Change detection outputs

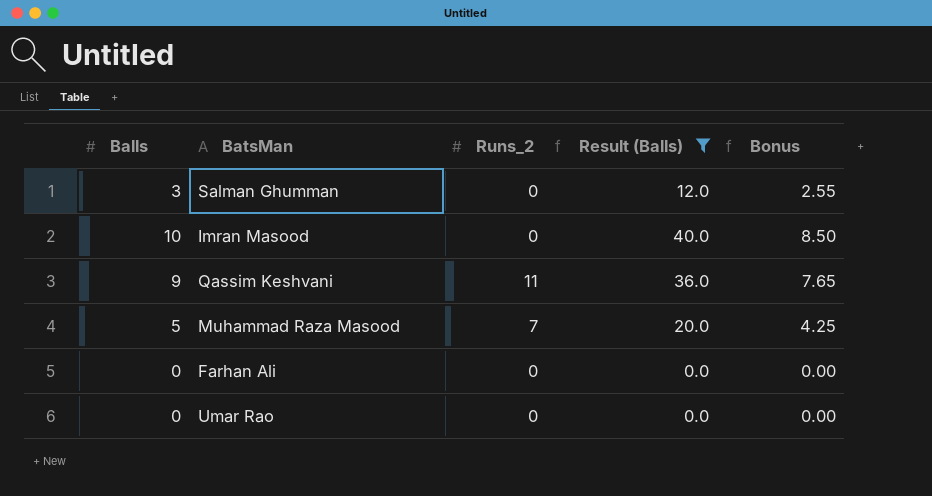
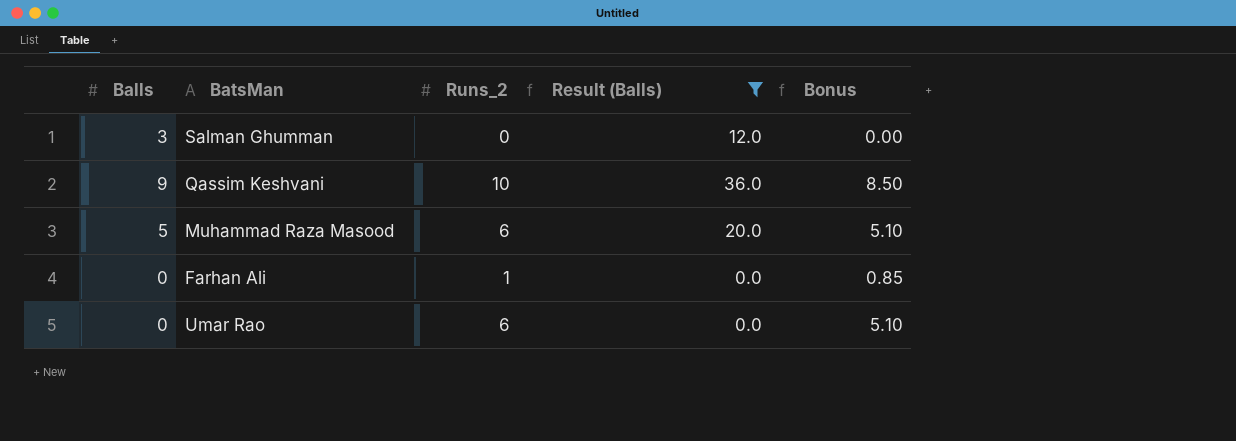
column Bonus | formula: [Balls] * 0.85 -> [Runs_2] * 0.85
row Imran Masood: 10 | 0 | 40.0 | 8.50 -> none
Qassim Keshvani | Runs_2: 11 -> 10
Muhammad Raza Masood | Runs_2: 7 -> 6
Farhan Ali | Runs_2: 0 -> 1
Umar Rao | Runs_2: 0 -> 6

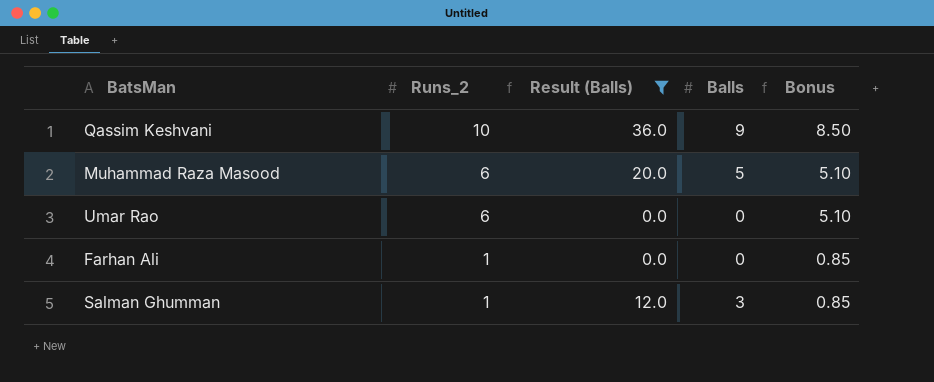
row order: none -> Runs_2 descending
column Balls | position: 1 -> 4
Salman Ghumman | Runs_2: 0 -> 1
Salman Ghumman | Bonus: 0.00 -> 0.85

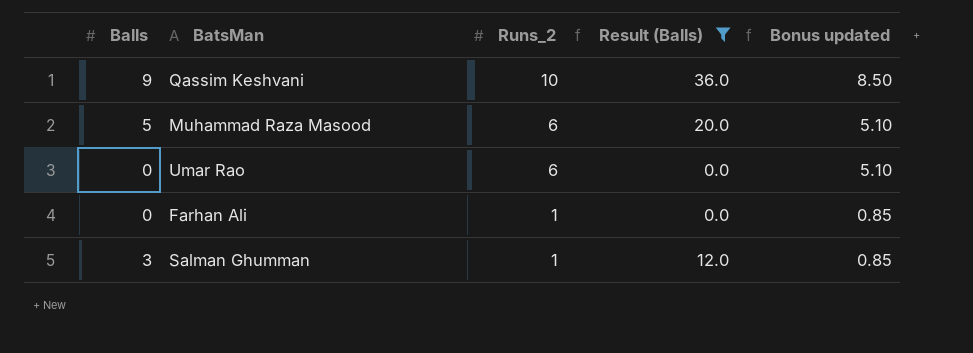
column Balls | position: 4 -> 1
column name: Bonus -> Bonus updated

- PROBLEM DETAILS
Count the lines above that contain the word "Bonus". Give only the number.

- TASK ANSWER
3